见两人都不为所动,中年女人反而呵呵的笑了一声,尾音拖的老长,别提多恶心了,刺激的夏侯纯鸡皮疙瘩都起来了。
中年女人打量了几眼夏侯纯二人,然后说道:
“瞧瞧你们两个,大庭广众之下,这么搂搂抱抱,唉,现在的小年轻啊,真是世风日下,尤其是你……”
说着,女人指了指詹苔仙,一脸讥笑道:
“竟然坐在男人腿上,哎呦呦,真是没羞没臊的啊,看你长得挺清楚地,原来也是个**货,我都替你感到丢脸啊……”
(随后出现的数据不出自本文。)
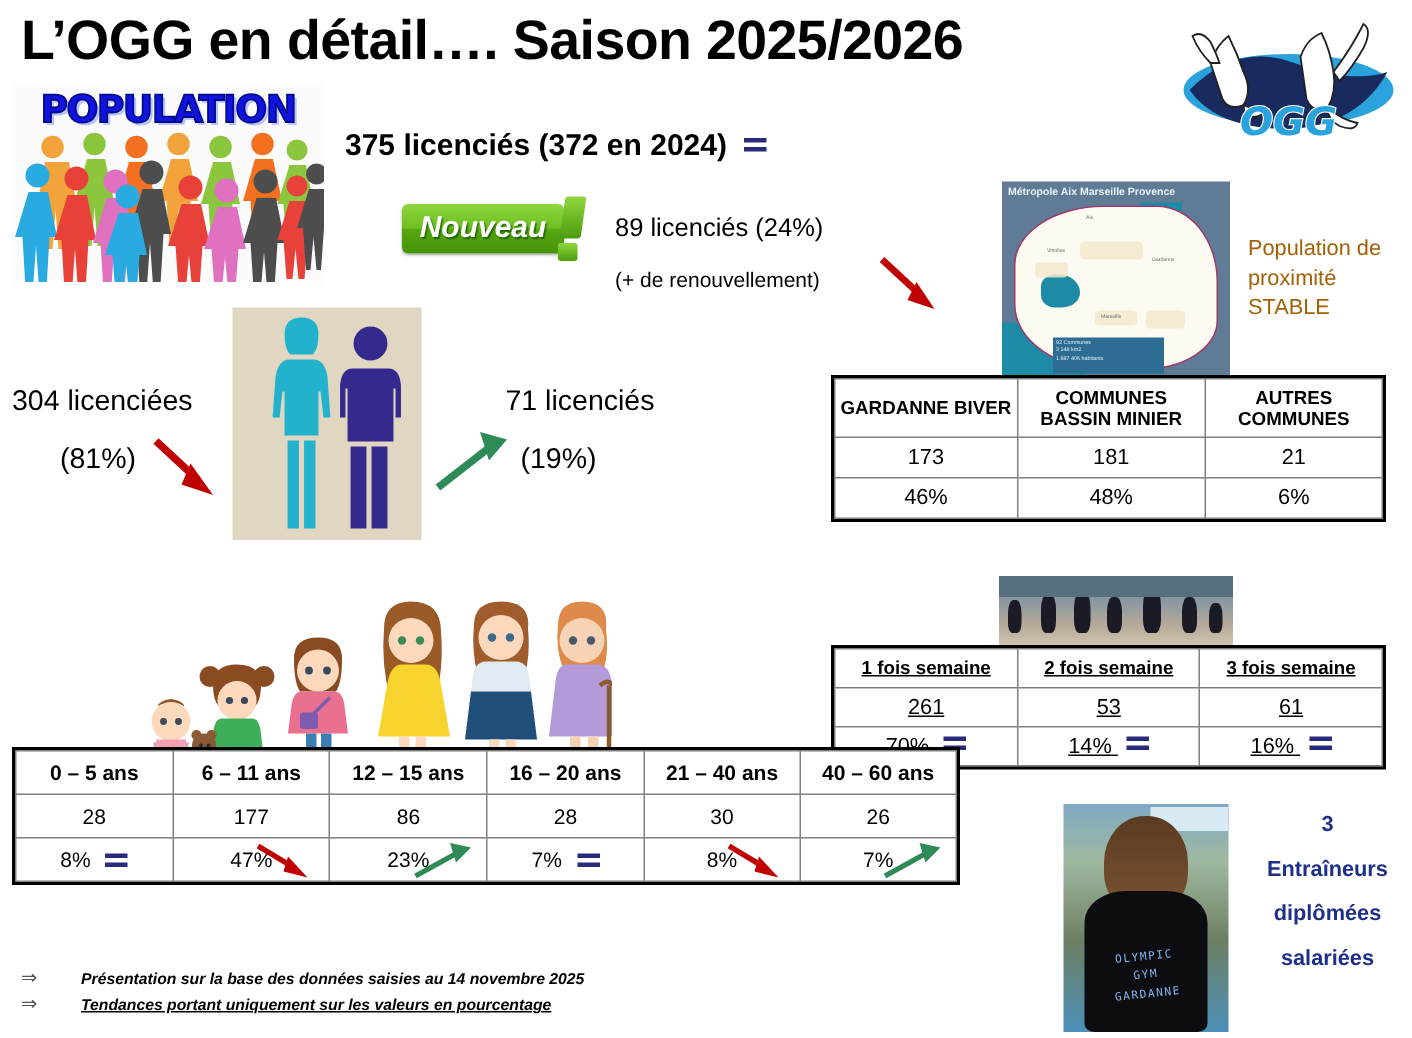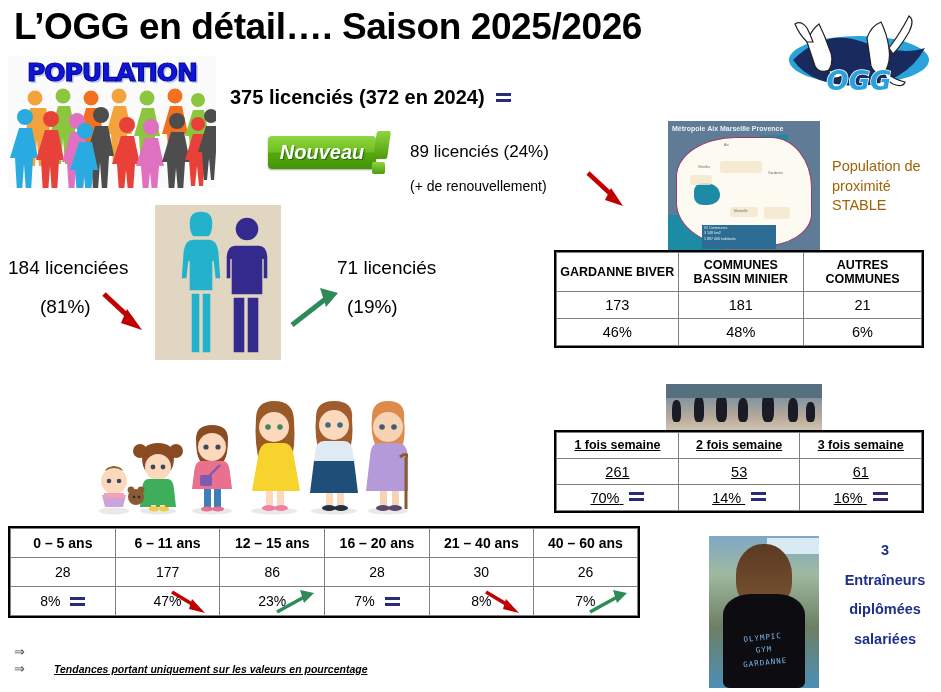--- a/index.html
+++ b/index.html
@@ -183,21 +183,21 @@
   #communes-table tr.hdr td { height: 38px; font-size: 12.5px; }
   #communes-table tr.val td { font-size: 14.5px; }
 
   
   #semaine-table { left: 556px; top: 432px; width: 366px; }
   #semaine-table td { height: 25px; text-decoration: underline; }
   #semaine-table tr.hdr td { font-size: 12.5px; }
   #semaine-table tr.val td { font-size: 14.5px; }
 
   
-  #ages-table { left: 10px; top: 528px; width: 628px; padding-left: 32px; }
+  #ages-table { left: 10px; top: 500px; width: 628px; padding-left: 32px; }
   #ages-table td { height: 28px; position: relative; }
   #ages-table tr.hdr td { font-size: 14px; }
   #ages-table tr.val td { font-size: 14px; }
   #ages-table tr.pct td { font-size: 14px; }
   #ages-table tr.pct td .cellwrap {
     display: flex; align-items: center; justify-content: center;
     height: 100%; position: relative;
   }
   #ages-table tr.pct td .mini-arrow {
     position: absolute; right: 4px; top: 2px; width: 46px; height: 26px;
@@ -453,21 +453,21 @@
 
     <g fill="#342a8e" stroke="#e0d6c2" stroke-width="1.4">
       <circle cx="92" cy="24" r="12"></circle>
       <path d="M80 40 H104 Q112 40 113 52 L113 74 L108 74 L108 54 L108 90 H76 L76 54 L76 74 L71 74 L71 52 Q72 40 80 40 Z"></path>
       <path d="M78 92 H90 V148 H78 Z"></path>
       <path d="M92 92 H104 V148 H92 Z"></path>
     </g>
   </svg>
 </div>
 
-<div class="abs" id="femmes-count">184 licenciées</div>
+<div class="abs" id="femmes-count">304 licenciées</div>
 <div class="abs" id="femmes-pct">(81%)</div>
 <div class="abs" id="hommes-count">71 licenciés</div>
 <div class="abs" id="hommes-pct">(19%)</div>
 
 <div class="arrow" style="left:100px;top:290px;">
   <svg width="50" height="48" viewBox="0 0 50 48">
     <line x1="4" y1="4" x2="32" y2="30" stroke="#C00000" stroke-width="5"></line>
     <polygon points="27,19 42,40 21,33" fill="#C00000"></polygon>
   </svg>
 </div>
@@ -746,18 +746,19 @@
 <div class="abs" id="entraineurs-text">
   <div>3</div>
   <div>Entraîneurs</div>
   <div>diplômées</div>
   <div>salariées</div>
 </div>
 
 <div class="abs" id="footnotes">
   <div class="row">
     <span class="arrow2">⇒</span>
+    <span class="txt">Présentation sur la base des données saisies au 14 novembre 2025</span>
   </div>
   <div class="row">
     <span class="arrow2">⇒</span>
     <span class="txt u">Tendances portant uniquement sur les valeurs en pourcentage</span>
   </div>
 </div>
 
 </body></html>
“你!你才不要脸呢!臭女人,看你这厚的掉渣的粉底,我都感到恶心,你还有脸说我,我看你就是个绿茶婊!走开!不在这站着碍本小姐的眼!”
詹苔仙愤怒地反击,小鼻子皱着,两眼瞪得溜圆,脸蛋都气的发红了,叉着腰,像个愤怒的小母鸡似的。
夏侯纯对这女人也很是反感,在公众场合这么不要脸的人,也是个人才了,一般人都达不到她这境界,见夏侯纯不给让座就出言讥讽,看来这女人的人品和她的浓妆一样————
————稀烂稀烂啊。
不过说到底,这女人费劲折腾,不就是想坐个座么,哎?你想坐座?老子偏不让座,咋地,有本事你咬我啊!
想到这,夏侯纯冷笑一声,说道:
“你说你岁数大了,我们该给你让座?”
女人傲然点头:“对,就是这个理,还不快起来,等着我再说一遍么。”
夏侯纯又冷笑一声:“不好意思,我身体有残疾,不能让座,你想坐,找别人去吧。”
女人冷哼一声,讥笑道:“现在的年轻人都这么油嘴滑舌了么,看你好模好样的,竟然说自己残疾,真是可笑,我可没看到你哪里有残疾的。”
夏侯纯一脸怪笑的看着中年女人,一字一顿的说道:
“我脑残,怎么的?有意见么?”
“你!”中年女人顿时被噎住,说不出话来。
顿时,全车人都惊呆了,霎时间,无数道震惊的目光射向夏侯纯,和詹苔仙。
詹苔仙一头撞在前边座椅上,死也不肯抬头了。
女人被夏侯纯一句话顶的半天说不出话来,过了好半天,才恢复过来,从嘴里挤出一句话来:
“算你狠。”
说完,女人走到车厢后面去了。
经过女人这一折腾,夏侯纯的欲.望倒是压制下去了,接下来的时间里,他一直在心中默念大悲咒,脑海中回忆着咒怨的电影画面,就这样直到车到站,总算是安全的度过了。
在路上的时候,詹苔仙给夏侯纯简单的讲解了一下,这个世界因为有着魔师这种高大上的存在,因此对于比武pk的设施,以及这个社会系统,做的相当完善。
每个城市都有大大小小的场地,专供一些魔师来进行比斗,或切磋,或生死决斗,按照不同场馆的规定,有不限生死的和点到为止的,这些场馆都是类似与体育场一样的地方,方便于其他人观看。
正是有了这种设施,才减少了大部分的社会爆恐犯罪事件,只要不是那种见不得人的暗地里杀人,很多互有恩怨的人都会去比武场进行决斗,这样也给公安局减少了很多不必要的麻烦。
詹苔仙几乎是直接从车上跳下来的,一下车后便狂奔起来,嘴里一直念叨着“晚了晚了”,夏侯纯看了下表,果然已经晚了十分钟了,刚才詹苔仙讲过,比武场有个规矩,一旦人坐满了,就不让进了。
每次天兴高中挑事社团的比赛都会有很多人来看,一些人是为了看挑事社团的人被别人狠揍的,他们多半是被挑事社团的成员狠揍过的,还有一些人就是纯看热闹的或者长见识的。
因此,晚了十多分钟,很有可能就进不去了,夏侯纯也在心中祈祷千万别满员了,要不然可就少了一份重要的情报了,这可是非常重要的事情。
也许有人会好奇,着急上火的应该是詹苔仙才对啊,为什么夏侯纯也这么着急,甚至比詹苔仙还着急呢?